= List of hills of Devon =

This is a list of hills in Devon. Many of these peaks are important historical, archaeological and nature conservation sites, as well as popular hiking and tourist destinations in the county of Devon in southwest England.

== Colour key==
| Class | Prominence |
| Marilyns | 150 – 599 m |
| HuMPs | 100 – 149 m |
| TuMPs | 30 – 99 m |
| Unclassified | 0 – 29 m |
The table is colour-coded based on the classification or "listing" of the mountain or hill. The types that occur in Devon are Marilyns, HuMPs and TuMPs, listings based on topographical prominence. "Prominence" correlates strongly with the subjective significance of a summit. Peaks with low prominences are either subsidiary tops of a higher summit or relatively insignificant independent summits. Peaks with high prominences tend to be the highest points around and likely to have extraordinary views.
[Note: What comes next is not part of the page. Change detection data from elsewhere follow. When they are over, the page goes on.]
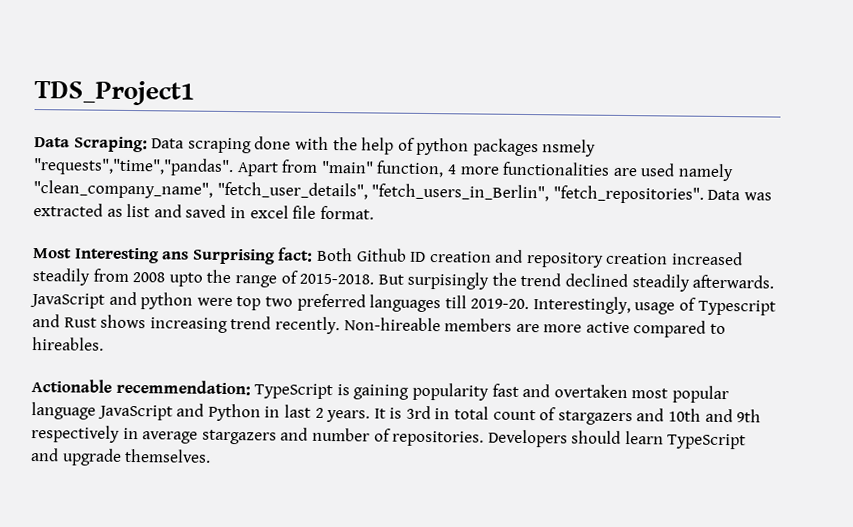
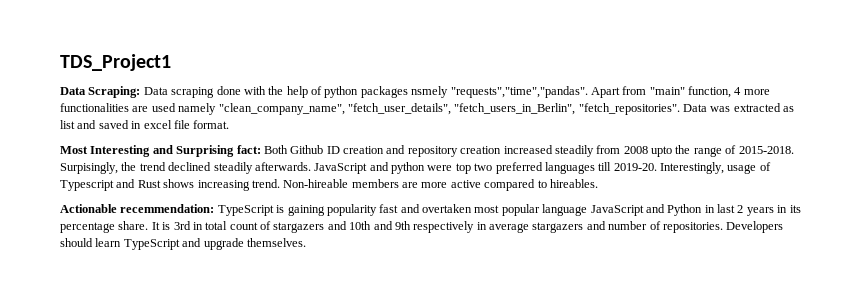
- Most Interesting ans Surprising fact: Both Github ID creation and repository creation increased steadily from 2008 upto the range of 2015-2018.
+ Most Interesting and Surprising fact: Both Github ID creation and repository creation increased steadily from 2008 upto the range of 2015-2018.
- But surpisingly the trend declined steadily afterwards.
+ Surpisingly, the trend declined steadily afterwards.
- Interestingly, usage of Typescript and Rust shows increasing trend recently.
+ Interestingly, usage of Typescript and Rust shows increasing trend.
- Actionable recemmendation: TypeScript is gaining popularity fast and overtaken most popular language JavaScript and Python in last 2 years.
+ Actionable recemmendation: TypeScript is gaining popularity fast and overtaken most popular language JavaScript and Python in last 2 years in its percentage share.

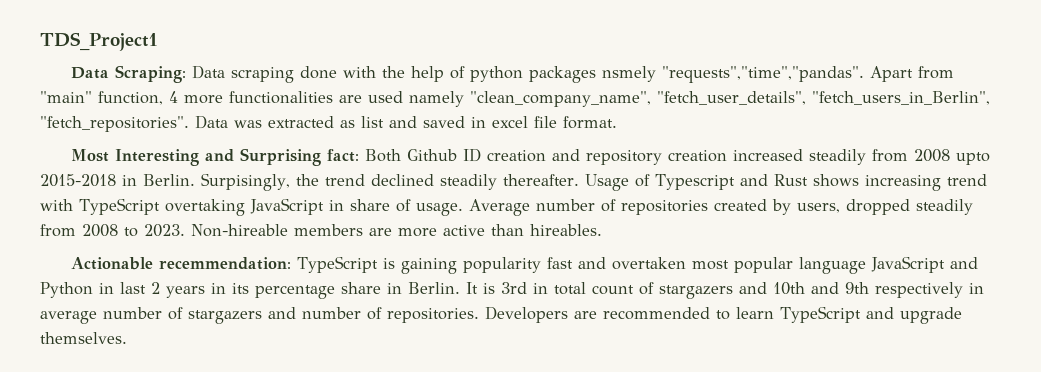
- Most Interesting and Surprising fact: Both Github ID creation and repository creation increased steadily from 2008 upto the range of 2015-2018.
+ Most Interesting and Surprising fact: Both Github ID creation and repository creation increased steadily from 2008 upto 2015-2018 in Berlin.
- Surpisingly, the trend declined steadily afterwards. JavaScript and python were top two preferred languages till 2019-20. Interestingly, usage of Typescript and Rust shows increasing trend.
+ Surpisingly, the trend declined steadily thereafter. Usage of Typescript and Rust shows increasing trend with TypeScript overtaking JavaScript in share of usage. Average number of repositories created by users, dropped steadily from 2008 to 2023.
- Non-hireable members are more active compared to hireables.
+ Non-hireable members are more active than hireables.
- Actionable recemmendation: TypeScript is gaining popularity fast and overtaken most popular language JavaScript and Python in last 2 years in its percentage share.
+ Actionable recemmendation: TypeScript is gaining popularity fast and overtaken most popular language JavaScript and Python in last 2 years in its percentage share in Berlin.
- It is 3rd in total count of stargazers and 10th and 9th respectively in average stargazers and number of repositories.
+ It is 3rd in total count of stargazers and 10th and 9th respectively in average number of stargazers and number of repositories.
- Developers should learn TypeScript and upgrade themselves.
+ Developers are recommended to learn TypeScript and upgrade themselves.

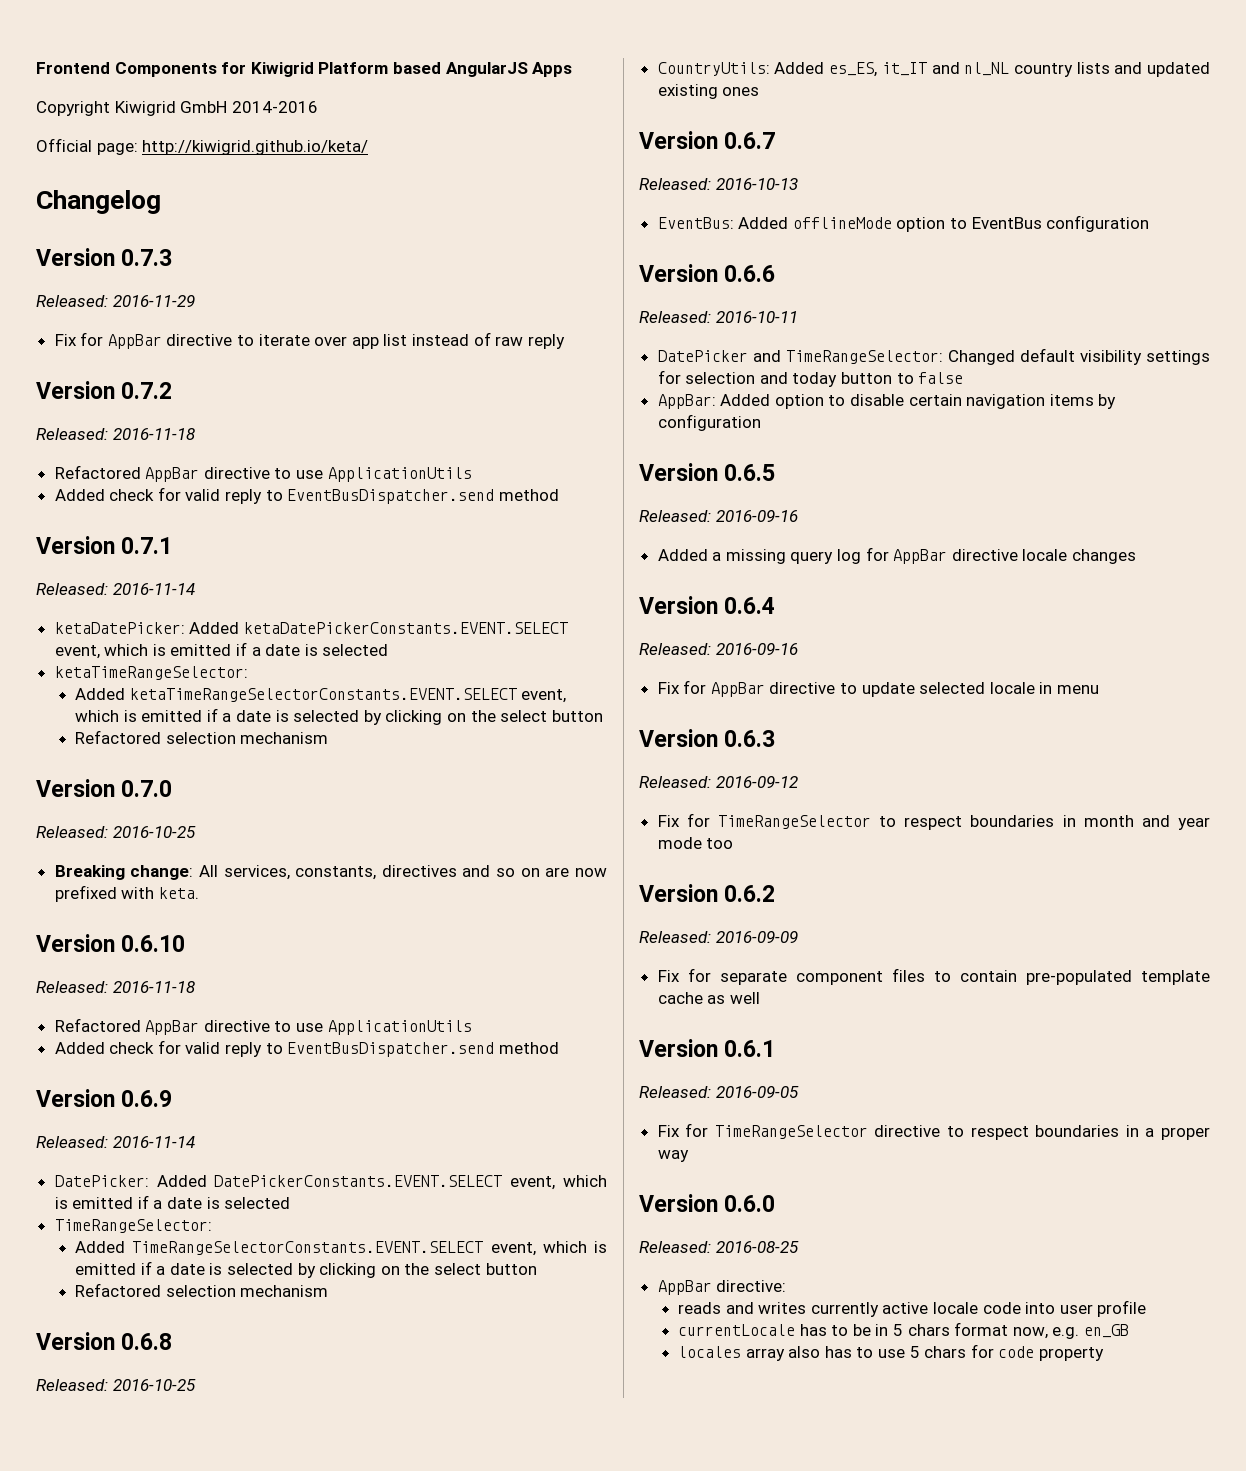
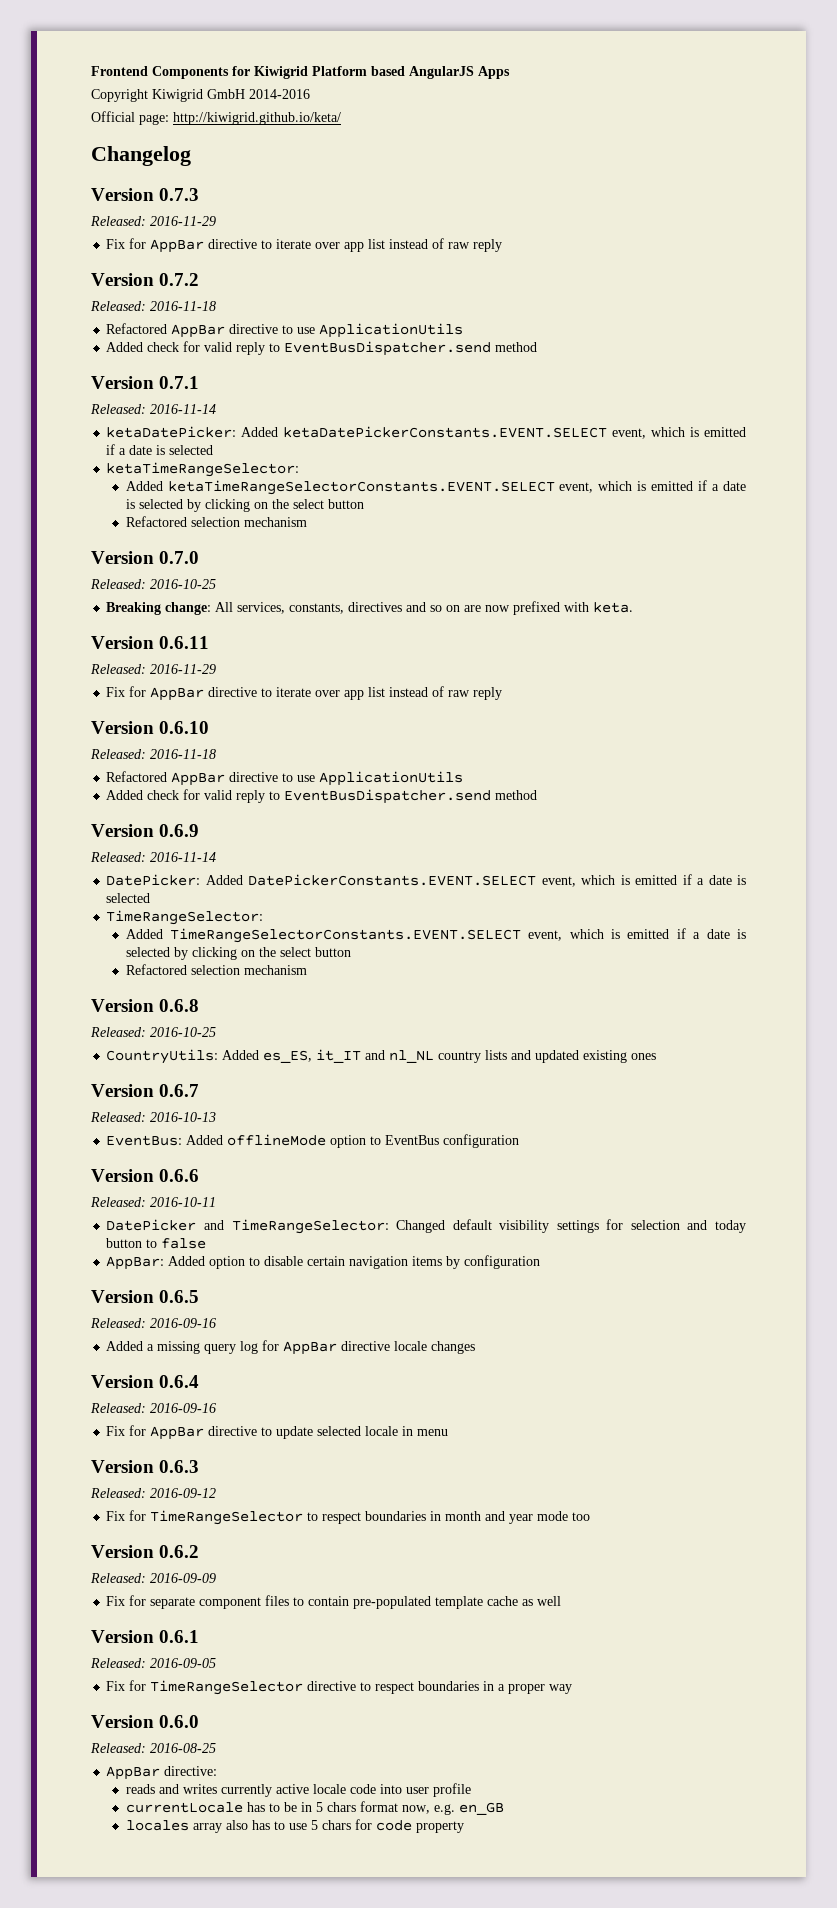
+ Version 0.6.11
+ Released: 2016-11-29
+ Fix for AppBar directive to iterate over app list instead of raw reply

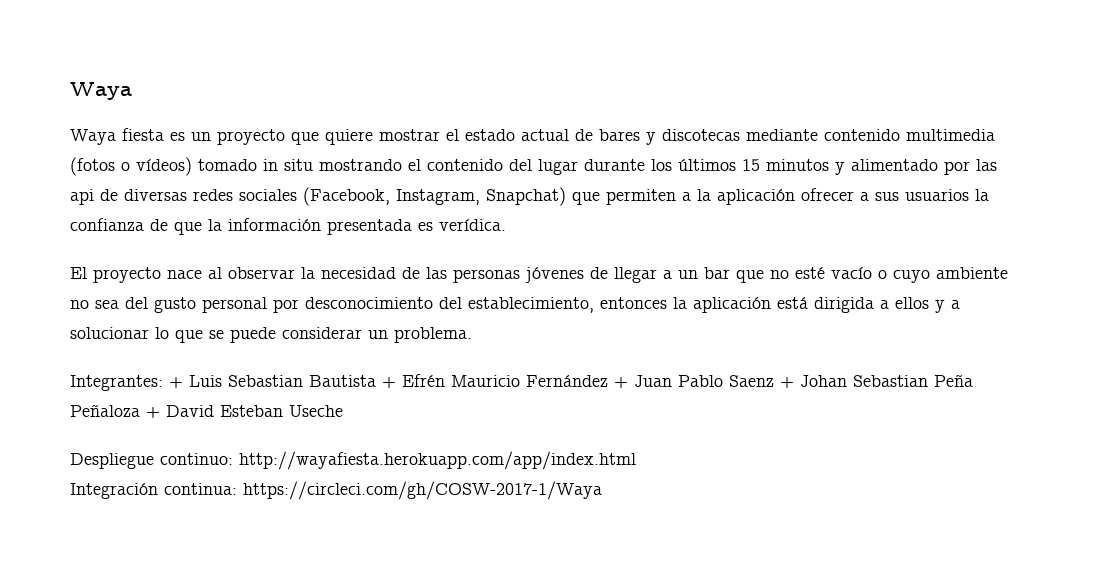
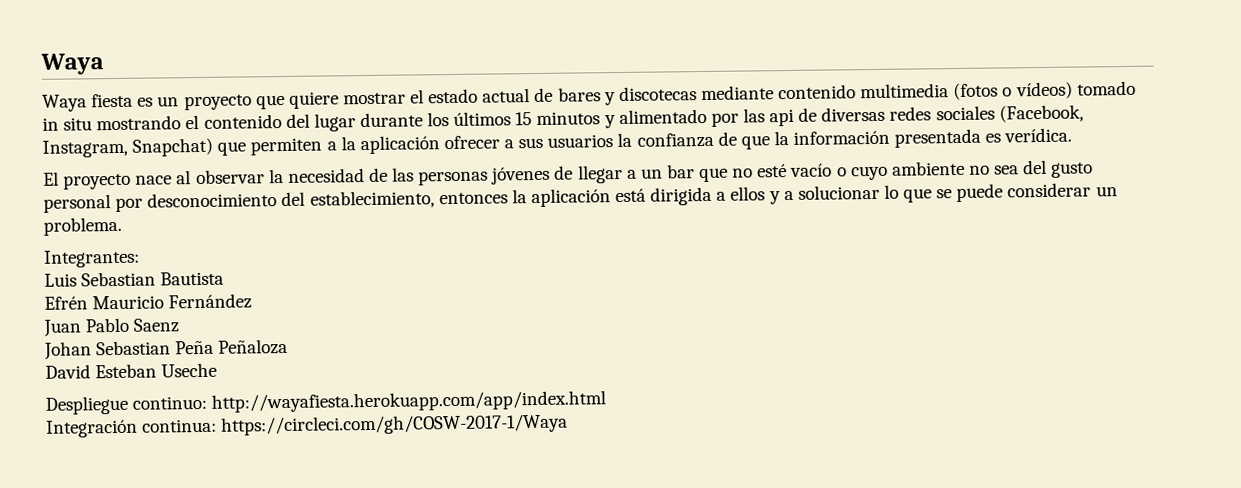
- Integrantes: + Luis Sebastian Bautista + Efrén Mauricio Fernández + Juan Pablo Saenz + Johan Sebastian Peña Peñaloza + David Esteban Useche
+ Integrantes:
+ Luis Sebastian Bautista
+ Efrén Mauricio Fernández
+ Juan Pablo Saenz
+ Johan Sebastian Peña Peñaloza
+ David Esteban Useche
A Marilyn is a hill with a prominence of at least 150 metres or about 500 feet. A "HuMP" (the acronym comes from "Hundred Metre Prominence) is a hill with a prominence of at least 100 but less than 150 metres. In this table Marilyns are in beige and HuMPs in lilac. A "TuMP" as defined here is a hill with a prominence of at least 30 but less than 100 metres. The term "sub-Marilyn" or "sub-HuMP" is used, e.g. in the online Database of British and Irish Hills to indicate hills that fall just below the threshold. To qualify for inclusion, hills must either be 400 metres or higher with a prominence of at least 30 metres, below 400 metres with a prominence of at least 90 metres (the threshold for a sub-HuMP) or be in some other way notable.

For further information see the Lists of mountains and hills in the British Isles and the individual articles on Marilyns, HuMPs, and TuMPs; by way of contrast, see also the article listing Tumps (a traditional term meaning a hillock, mound, barrow or tumulus).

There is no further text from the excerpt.